* **Exercise**:
Could you print only the lines from the one containing "subtotal: 19496.82 -> 14496.57" through the end of the listing below, unchanged?

* **Available data**:

>>>>>

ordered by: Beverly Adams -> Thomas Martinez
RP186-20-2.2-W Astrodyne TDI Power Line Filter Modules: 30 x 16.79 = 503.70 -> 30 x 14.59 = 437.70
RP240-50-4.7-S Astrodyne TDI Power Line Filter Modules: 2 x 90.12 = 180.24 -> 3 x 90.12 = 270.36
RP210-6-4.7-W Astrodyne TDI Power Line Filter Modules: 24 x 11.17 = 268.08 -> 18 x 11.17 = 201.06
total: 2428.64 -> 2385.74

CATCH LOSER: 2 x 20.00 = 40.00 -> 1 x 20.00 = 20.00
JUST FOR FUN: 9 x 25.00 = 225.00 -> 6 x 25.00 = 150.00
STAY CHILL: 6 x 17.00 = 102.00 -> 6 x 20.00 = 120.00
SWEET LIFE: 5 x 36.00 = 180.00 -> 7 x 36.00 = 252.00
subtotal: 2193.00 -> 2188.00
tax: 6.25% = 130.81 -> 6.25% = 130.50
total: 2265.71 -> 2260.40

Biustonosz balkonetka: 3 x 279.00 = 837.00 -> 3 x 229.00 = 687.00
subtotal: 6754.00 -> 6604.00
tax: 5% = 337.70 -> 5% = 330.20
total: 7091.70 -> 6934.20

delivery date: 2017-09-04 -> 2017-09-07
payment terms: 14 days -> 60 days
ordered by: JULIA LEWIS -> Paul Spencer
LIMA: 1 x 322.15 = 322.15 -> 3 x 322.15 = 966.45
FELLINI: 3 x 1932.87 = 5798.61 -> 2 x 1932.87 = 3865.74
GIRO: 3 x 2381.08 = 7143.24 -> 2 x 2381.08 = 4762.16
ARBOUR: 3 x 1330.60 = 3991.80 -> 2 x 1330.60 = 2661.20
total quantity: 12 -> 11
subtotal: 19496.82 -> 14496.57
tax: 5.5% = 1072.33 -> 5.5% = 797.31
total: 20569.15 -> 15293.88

<<<<<

* **Answer box**:
subtotal: 19496.82 -> 14496.57
tax: 5.5% = 1072.33 -> 5.5% = 797.31
total: 20569.15 -> 15293.88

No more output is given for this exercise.